**DIRECTIONS FOR THIS TASK**
For the records below, report how many lines include the word "TODO". Only the number should appear.

(Edit tracking data)
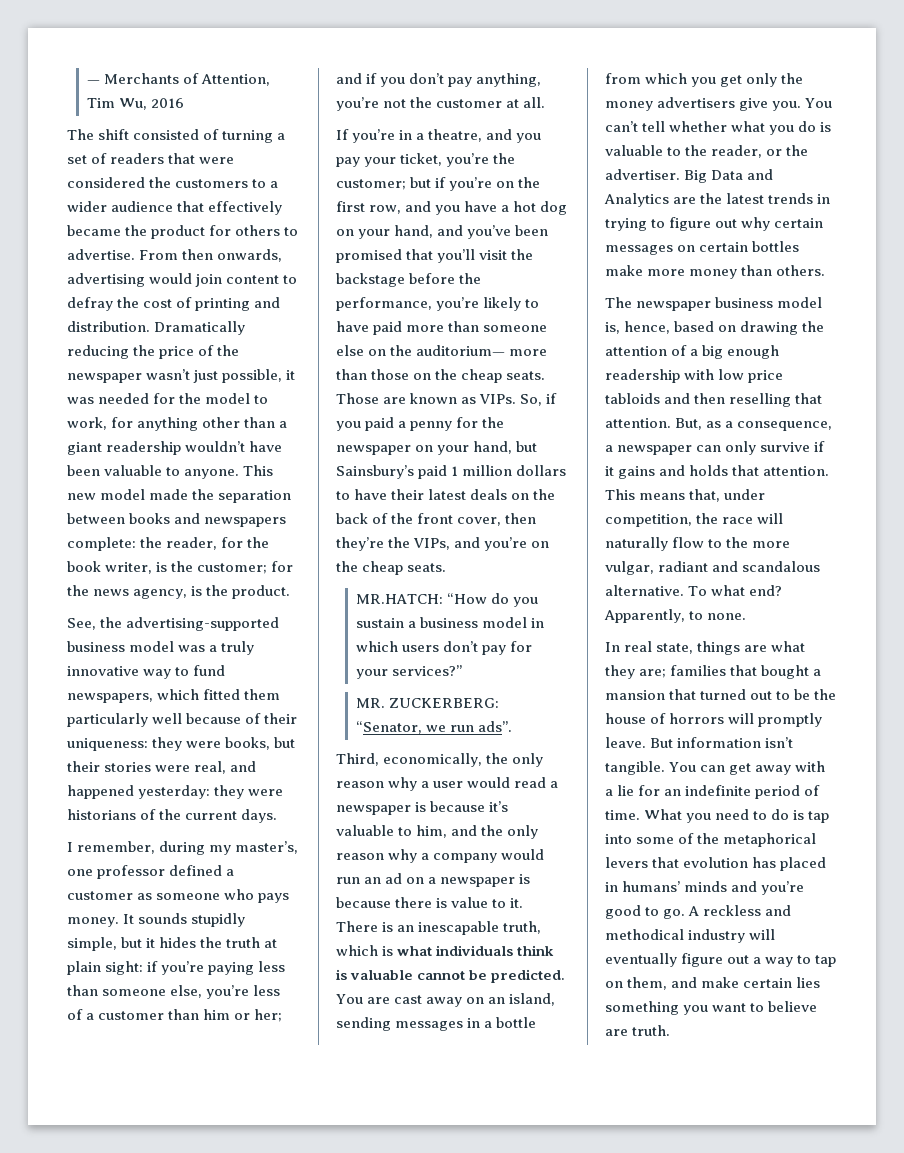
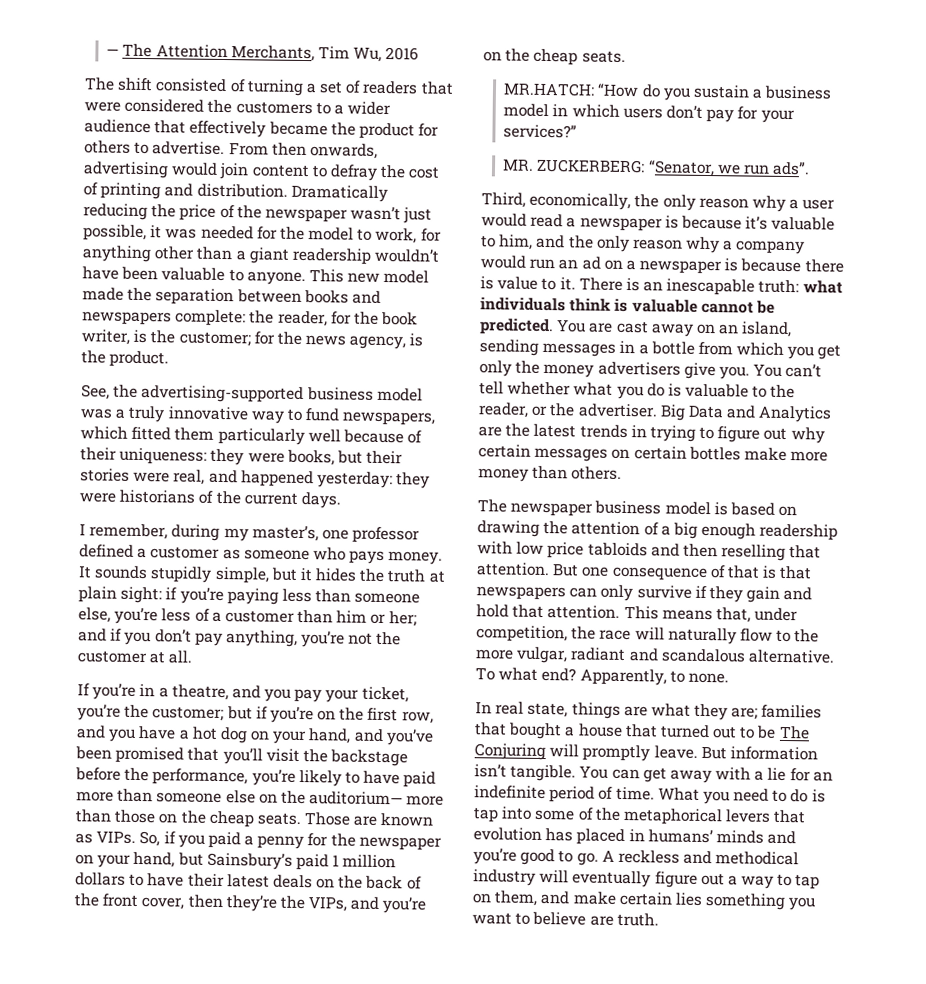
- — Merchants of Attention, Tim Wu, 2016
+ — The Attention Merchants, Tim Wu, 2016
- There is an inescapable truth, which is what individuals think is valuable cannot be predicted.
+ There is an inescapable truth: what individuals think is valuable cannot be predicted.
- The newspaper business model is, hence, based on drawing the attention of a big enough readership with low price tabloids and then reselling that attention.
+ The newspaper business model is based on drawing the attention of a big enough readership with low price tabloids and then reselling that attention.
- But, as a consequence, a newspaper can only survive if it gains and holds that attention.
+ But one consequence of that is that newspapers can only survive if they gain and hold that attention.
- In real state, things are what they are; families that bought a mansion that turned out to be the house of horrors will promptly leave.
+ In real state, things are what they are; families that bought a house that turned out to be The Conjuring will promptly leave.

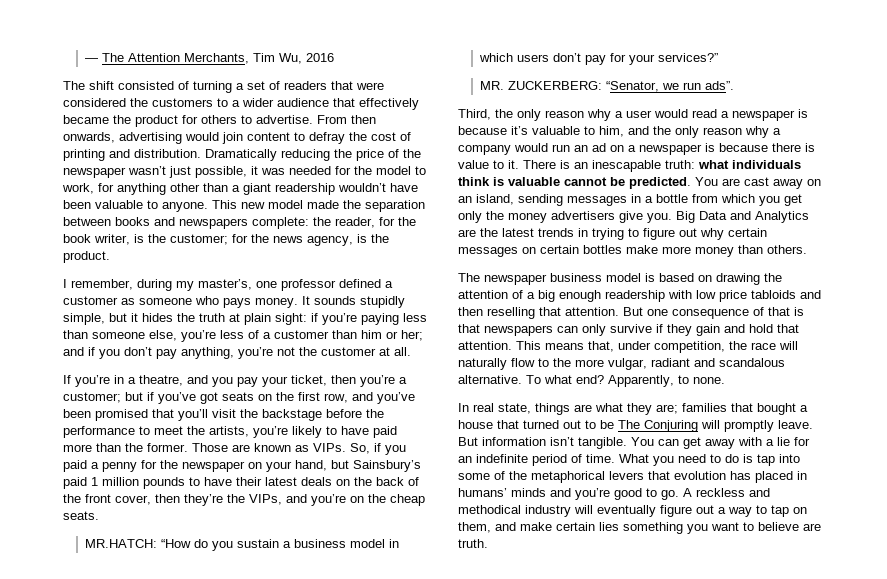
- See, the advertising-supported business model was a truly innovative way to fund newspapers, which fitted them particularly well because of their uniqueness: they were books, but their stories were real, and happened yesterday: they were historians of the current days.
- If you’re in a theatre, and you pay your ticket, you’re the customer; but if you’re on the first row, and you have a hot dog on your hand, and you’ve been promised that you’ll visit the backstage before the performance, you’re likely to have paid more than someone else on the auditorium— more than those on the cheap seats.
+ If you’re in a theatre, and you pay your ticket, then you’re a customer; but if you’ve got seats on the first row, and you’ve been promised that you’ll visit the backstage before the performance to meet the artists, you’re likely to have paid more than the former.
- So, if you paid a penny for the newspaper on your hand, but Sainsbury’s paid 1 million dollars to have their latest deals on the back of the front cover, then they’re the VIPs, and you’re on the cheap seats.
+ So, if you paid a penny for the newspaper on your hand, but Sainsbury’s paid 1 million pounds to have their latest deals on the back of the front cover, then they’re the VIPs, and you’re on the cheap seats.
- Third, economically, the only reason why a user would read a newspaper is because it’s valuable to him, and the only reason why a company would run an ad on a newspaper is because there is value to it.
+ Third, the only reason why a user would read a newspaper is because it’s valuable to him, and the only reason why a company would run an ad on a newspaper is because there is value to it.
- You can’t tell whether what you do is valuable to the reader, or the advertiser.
---
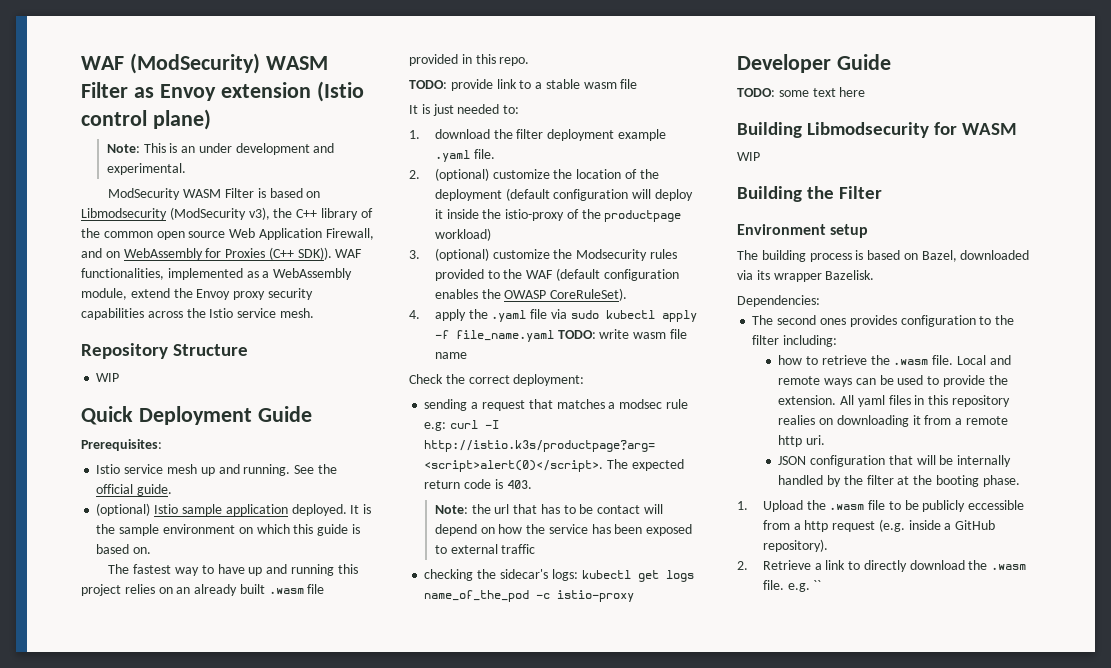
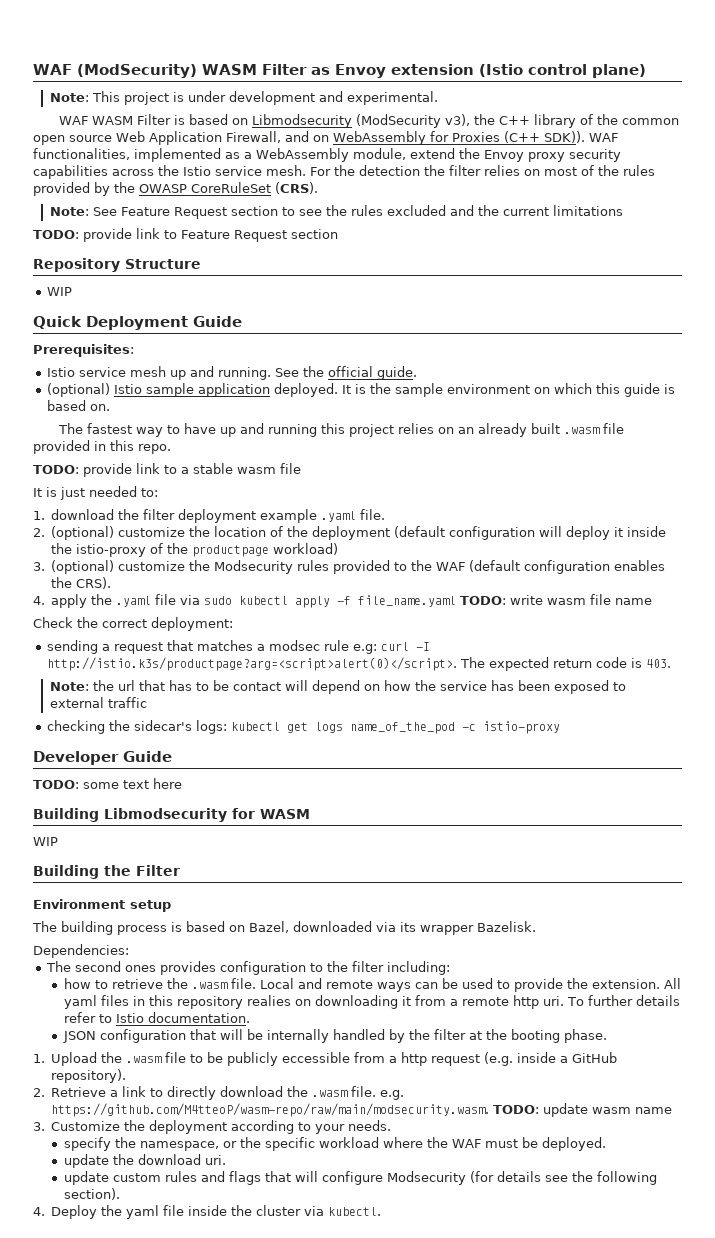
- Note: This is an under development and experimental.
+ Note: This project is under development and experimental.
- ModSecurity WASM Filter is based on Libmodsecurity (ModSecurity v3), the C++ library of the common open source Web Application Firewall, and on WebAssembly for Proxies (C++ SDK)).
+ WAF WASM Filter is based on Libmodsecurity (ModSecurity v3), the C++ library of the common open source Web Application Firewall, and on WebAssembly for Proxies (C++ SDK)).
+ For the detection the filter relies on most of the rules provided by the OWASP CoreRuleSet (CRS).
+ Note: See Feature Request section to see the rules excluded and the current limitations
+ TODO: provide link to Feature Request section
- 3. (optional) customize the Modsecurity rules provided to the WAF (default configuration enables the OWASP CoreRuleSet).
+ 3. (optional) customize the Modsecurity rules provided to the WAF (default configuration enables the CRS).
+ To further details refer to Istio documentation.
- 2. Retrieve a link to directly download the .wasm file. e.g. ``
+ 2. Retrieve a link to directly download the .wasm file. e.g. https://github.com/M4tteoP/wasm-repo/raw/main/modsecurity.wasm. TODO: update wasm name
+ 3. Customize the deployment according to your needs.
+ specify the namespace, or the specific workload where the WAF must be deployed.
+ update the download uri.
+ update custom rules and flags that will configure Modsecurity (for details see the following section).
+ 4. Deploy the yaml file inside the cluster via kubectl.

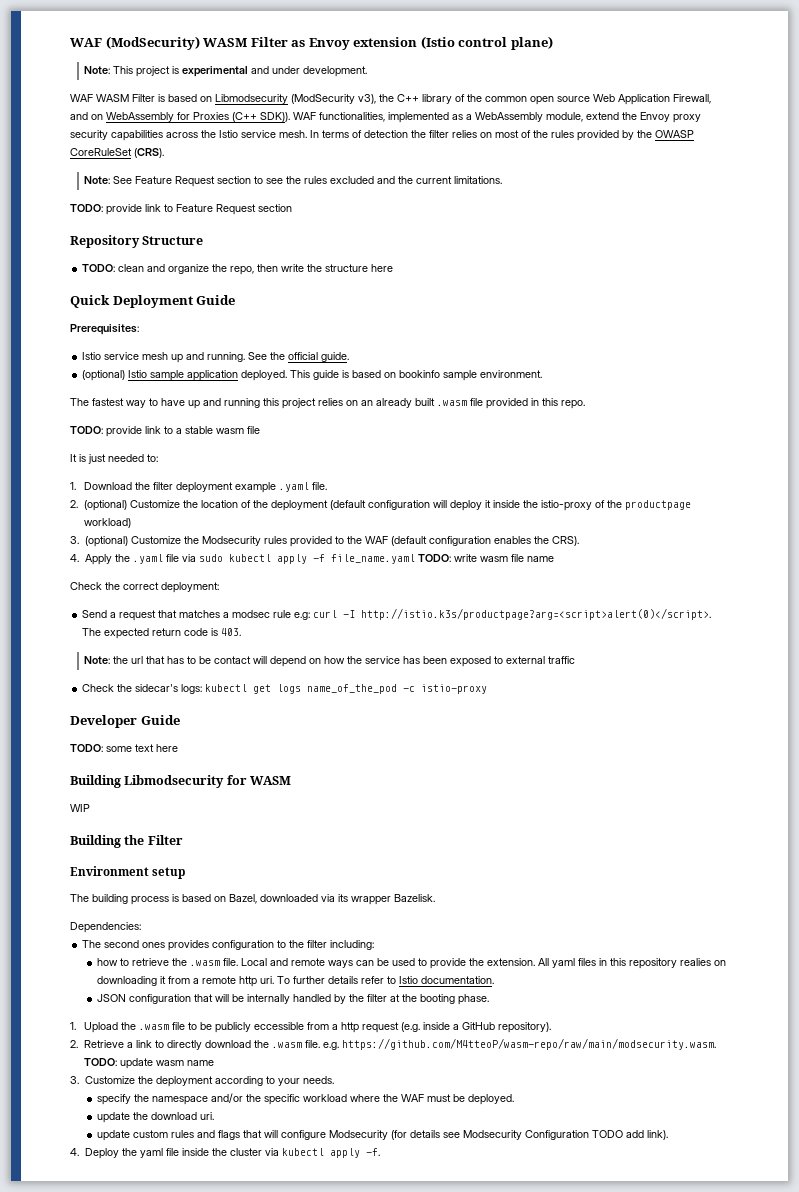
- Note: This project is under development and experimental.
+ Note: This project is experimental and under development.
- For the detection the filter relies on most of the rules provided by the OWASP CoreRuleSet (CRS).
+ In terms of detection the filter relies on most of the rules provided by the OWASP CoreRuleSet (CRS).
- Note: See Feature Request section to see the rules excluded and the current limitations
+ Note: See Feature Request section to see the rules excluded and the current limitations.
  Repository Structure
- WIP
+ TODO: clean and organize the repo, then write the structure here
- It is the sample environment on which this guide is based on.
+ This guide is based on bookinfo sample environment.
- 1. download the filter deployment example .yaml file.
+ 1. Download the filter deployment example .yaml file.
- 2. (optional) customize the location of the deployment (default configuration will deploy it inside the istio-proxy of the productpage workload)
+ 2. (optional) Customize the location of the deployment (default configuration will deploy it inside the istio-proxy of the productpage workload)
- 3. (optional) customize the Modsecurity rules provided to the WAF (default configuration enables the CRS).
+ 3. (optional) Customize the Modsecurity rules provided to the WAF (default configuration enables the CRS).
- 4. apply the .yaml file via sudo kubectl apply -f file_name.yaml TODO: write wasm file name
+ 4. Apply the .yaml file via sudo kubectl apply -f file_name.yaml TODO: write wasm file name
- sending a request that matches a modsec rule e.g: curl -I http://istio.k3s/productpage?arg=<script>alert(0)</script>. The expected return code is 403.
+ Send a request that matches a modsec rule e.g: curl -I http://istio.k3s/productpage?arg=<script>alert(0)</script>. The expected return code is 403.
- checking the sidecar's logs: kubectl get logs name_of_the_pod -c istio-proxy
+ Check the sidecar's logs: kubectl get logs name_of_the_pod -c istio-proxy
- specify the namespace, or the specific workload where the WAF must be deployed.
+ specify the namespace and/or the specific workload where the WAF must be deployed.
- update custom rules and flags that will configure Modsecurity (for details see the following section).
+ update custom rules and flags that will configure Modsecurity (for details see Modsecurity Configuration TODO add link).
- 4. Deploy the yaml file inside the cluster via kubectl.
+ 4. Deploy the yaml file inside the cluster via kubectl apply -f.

**ANSWER SPACE**
6